----- GIVEN DATA -----

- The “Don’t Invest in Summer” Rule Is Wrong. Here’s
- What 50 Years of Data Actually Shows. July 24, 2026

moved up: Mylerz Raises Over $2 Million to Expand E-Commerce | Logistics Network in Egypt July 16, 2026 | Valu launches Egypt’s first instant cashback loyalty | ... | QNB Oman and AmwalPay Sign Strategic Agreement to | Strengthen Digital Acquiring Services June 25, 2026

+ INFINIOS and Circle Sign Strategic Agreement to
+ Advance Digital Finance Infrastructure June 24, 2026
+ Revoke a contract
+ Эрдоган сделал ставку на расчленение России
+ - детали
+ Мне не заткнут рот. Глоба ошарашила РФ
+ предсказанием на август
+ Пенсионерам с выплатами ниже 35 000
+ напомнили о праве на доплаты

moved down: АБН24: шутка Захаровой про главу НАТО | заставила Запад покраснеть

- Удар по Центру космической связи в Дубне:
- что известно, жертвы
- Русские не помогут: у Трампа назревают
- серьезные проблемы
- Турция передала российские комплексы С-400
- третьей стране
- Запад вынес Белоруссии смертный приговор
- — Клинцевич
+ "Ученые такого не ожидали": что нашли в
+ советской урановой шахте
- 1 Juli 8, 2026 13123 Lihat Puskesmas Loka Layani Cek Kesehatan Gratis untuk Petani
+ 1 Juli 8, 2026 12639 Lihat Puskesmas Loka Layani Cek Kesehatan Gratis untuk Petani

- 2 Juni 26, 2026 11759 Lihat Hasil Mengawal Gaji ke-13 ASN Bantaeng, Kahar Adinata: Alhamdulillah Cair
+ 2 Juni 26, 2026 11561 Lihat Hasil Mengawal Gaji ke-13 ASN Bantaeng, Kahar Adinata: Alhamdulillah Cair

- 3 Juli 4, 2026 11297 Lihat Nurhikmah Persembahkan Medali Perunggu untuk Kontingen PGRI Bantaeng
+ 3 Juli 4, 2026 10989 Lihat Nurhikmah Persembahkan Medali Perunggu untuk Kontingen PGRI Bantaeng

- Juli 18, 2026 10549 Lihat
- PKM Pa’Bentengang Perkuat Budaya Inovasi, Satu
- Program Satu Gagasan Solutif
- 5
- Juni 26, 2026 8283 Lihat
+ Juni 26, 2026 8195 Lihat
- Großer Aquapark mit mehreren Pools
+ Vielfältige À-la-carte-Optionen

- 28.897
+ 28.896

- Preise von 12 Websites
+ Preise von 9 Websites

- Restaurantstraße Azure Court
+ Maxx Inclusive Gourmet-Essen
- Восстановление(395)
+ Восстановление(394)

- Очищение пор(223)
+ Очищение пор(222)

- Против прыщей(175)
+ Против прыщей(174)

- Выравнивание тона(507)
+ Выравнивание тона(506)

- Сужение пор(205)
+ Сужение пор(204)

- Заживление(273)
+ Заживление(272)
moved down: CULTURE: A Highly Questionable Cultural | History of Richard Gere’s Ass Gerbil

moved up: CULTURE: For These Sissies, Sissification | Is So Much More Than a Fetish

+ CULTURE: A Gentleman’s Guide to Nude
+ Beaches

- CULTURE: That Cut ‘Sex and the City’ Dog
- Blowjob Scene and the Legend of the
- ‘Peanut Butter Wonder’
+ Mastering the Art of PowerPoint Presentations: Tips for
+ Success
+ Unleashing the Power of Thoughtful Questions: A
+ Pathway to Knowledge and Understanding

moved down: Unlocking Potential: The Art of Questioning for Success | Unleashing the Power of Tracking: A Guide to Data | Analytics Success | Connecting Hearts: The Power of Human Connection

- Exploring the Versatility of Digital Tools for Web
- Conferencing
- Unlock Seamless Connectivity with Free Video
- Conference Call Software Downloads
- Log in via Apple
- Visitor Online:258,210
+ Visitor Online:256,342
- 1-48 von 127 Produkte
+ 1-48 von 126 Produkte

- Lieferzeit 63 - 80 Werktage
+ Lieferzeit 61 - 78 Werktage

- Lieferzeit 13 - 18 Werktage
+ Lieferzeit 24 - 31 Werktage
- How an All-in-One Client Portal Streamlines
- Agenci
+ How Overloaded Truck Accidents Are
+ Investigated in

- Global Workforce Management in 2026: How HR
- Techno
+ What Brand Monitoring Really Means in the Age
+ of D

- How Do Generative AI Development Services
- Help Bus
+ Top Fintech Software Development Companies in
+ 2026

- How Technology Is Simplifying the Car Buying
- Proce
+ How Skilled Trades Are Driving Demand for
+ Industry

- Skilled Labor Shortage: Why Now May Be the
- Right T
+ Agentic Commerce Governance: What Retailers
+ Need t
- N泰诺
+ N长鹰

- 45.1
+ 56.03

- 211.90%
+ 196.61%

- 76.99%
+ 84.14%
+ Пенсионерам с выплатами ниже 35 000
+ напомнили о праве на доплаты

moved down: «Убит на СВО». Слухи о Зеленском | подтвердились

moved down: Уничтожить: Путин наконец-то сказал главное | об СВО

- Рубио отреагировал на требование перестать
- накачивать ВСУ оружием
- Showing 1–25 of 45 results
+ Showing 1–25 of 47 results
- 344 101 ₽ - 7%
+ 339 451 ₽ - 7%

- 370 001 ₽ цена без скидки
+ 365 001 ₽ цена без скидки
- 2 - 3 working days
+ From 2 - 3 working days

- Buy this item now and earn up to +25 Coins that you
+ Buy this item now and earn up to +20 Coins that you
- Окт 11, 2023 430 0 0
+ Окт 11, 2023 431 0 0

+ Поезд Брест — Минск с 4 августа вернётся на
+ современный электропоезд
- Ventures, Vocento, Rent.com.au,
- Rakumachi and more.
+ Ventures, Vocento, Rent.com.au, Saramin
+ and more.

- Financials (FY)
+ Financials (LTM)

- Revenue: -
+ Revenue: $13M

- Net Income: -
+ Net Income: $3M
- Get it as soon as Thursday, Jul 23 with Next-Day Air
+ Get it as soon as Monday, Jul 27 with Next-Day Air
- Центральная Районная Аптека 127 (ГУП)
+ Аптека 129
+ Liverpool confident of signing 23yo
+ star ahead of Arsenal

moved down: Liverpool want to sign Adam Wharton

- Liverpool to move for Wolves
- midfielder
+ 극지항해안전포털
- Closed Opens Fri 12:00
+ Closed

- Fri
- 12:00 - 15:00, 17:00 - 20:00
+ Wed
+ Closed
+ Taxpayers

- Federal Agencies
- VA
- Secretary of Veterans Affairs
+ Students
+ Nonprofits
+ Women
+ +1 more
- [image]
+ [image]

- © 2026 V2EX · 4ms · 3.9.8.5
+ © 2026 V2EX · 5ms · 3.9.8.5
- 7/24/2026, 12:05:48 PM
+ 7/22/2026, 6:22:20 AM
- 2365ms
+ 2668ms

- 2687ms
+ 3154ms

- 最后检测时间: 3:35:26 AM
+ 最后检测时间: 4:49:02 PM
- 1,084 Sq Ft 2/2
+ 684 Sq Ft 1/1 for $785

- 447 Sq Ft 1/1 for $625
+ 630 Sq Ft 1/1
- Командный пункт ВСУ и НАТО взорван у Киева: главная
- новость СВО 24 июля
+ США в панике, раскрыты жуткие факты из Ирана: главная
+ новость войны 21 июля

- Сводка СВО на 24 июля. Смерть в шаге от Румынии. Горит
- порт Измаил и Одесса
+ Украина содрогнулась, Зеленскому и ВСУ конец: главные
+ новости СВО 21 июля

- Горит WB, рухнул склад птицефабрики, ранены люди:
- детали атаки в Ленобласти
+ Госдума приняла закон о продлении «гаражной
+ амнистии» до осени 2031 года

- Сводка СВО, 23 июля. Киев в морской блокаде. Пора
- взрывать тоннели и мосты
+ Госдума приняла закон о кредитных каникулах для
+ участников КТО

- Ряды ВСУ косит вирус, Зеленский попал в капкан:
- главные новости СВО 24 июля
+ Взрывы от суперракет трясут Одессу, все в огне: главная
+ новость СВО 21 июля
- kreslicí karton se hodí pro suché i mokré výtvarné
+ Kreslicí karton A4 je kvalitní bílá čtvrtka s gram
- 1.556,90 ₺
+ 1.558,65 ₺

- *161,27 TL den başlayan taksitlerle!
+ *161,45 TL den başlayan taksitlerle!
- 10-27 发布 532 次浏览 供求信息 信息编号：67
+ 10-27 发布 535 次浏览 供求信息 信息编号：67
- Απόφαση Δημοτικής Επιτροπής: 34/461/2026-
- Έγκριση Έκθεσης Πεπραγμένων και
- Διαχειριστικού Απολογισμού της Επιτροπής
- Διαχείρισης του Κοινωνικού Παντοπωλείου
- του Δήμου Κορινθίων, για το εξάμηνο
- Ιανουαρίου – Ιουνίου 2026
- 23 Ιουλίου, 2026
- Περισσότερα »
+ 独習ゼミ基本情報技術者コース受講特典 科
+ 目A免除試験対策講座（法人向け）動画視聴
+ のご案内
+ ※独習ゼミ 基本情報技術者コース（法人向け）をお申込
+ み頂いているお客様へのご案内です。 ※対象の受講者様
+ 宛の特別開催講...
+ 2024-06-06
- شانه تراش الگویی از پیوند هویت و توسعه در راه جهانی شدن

-----

EXERCISE GOAL: Your task is to restate, word for word, the lines from the beginning of the records to the line with "- Заживление(273)", inclusive.

RESULT:
- The “Don’t Invest in Summer” Rule Is Wrong. Here’s
- What 50 Years of Data Actually Shows. July 24, 2026

moved up: Mylerz Raises Over $2 Million to Expand E-Commerce | Logistics Network in Egypt July 16, 2026 | Valu launches Egypt’s first instant cashback loyalty | ... | QNB Oman and AmwalPay Sign Strategic Agreement to | Strengthen Digital Acquiring Services June 25, 2026

+ INFINIOS and Circle Sign Strategic Agreement to
+ Advance Digital Finance Infrastructure June 24, 2026
+ Revoke a contract
+ Эрдоган сделал ставку на расчленение России
+ - детали
+ Мне не заткнут рот. Глоба ошарашила РФ
+ предсказанием на август
+ Пенсионерам с выплатами ниже 35 000
+ напомнили о праве на доплаты

moved down: АБН24: шутка Захаровой про главу НАТО | заставила Запад покраснеть

- Удар по Центру космической связи в Дубне:
- что известно, жертвы
- Русские не помогут: у Трампа назревают
- серьезные проблемы
- Турция передала российские комплексы С-400
- третьей стране
- Запад вынес Белоруссии смертный приговор
- — Клинцевич
+ "Ученые такого не ожидали": что нашли в
+ советской урановой шахте
- 1 Juli 8, 2026 13123 Lihat Puskesmas Loka Layani Cek Kesehatan Gratis untuk Petani
+ 1 Juli 8, 2026 12639 Lihat Puskesmas Loka Layani Cek Kesehatan Gratis untuk Petani

- 2 Juni 26, 2026 11759 Lihat Hasil Mengawal Gaji ke-13 ASN Bantaeng, Kahar Adinata: Alhamdulillah Cair
+ 2 Juni 26, 2026 11561 Lihat Hasil Mengawal Gaji ke-13 ASN Bantaeng, Kahar Adinata: Alhamdulillah Cair

- 3 Juli 4, 2026 11297 Lihat Nurhikmah Persembahkan Medali Perunggu untuk Kontingen PGRI Bantaeng
+ 3 Juli 4, 2026 10989 Lihat Nurhikmah Persembahkan Medali Perunggu untuk Kontingen PGRI Bantaeng

- Juli 18, 2026 10549 Lihat
- PKM Pa’Bentengang Perkuat Budaya Inovasi, Satu
- Program Satu Gagasan Solutif
- 5
- Juni 26, 2026 8283 Lihat
+ Juni 26, 2026 8195 Lihat
- Großer Aquapark mit mehreren Pools
+ Vielfältige À-la-carte-Optionen

- 28.897
+ 28.896

- Preise von 12 Websites
+ Preise von 9 Websites

- Restaurantstraße Azure Court
+ Maxx Inclusive Gourmet-Essen
- Восстановление(395)
+ Восстановление(394)

- Очищение пор(223)
+ Очищение пор(222)

- Против прыщей(175)
+ Против прыщей(174)

- Выравнивание тона(507)
+ Выравнивание тона(506)

- Сужение пор(205)
+ Сужение пор(204)

- Заживление(273)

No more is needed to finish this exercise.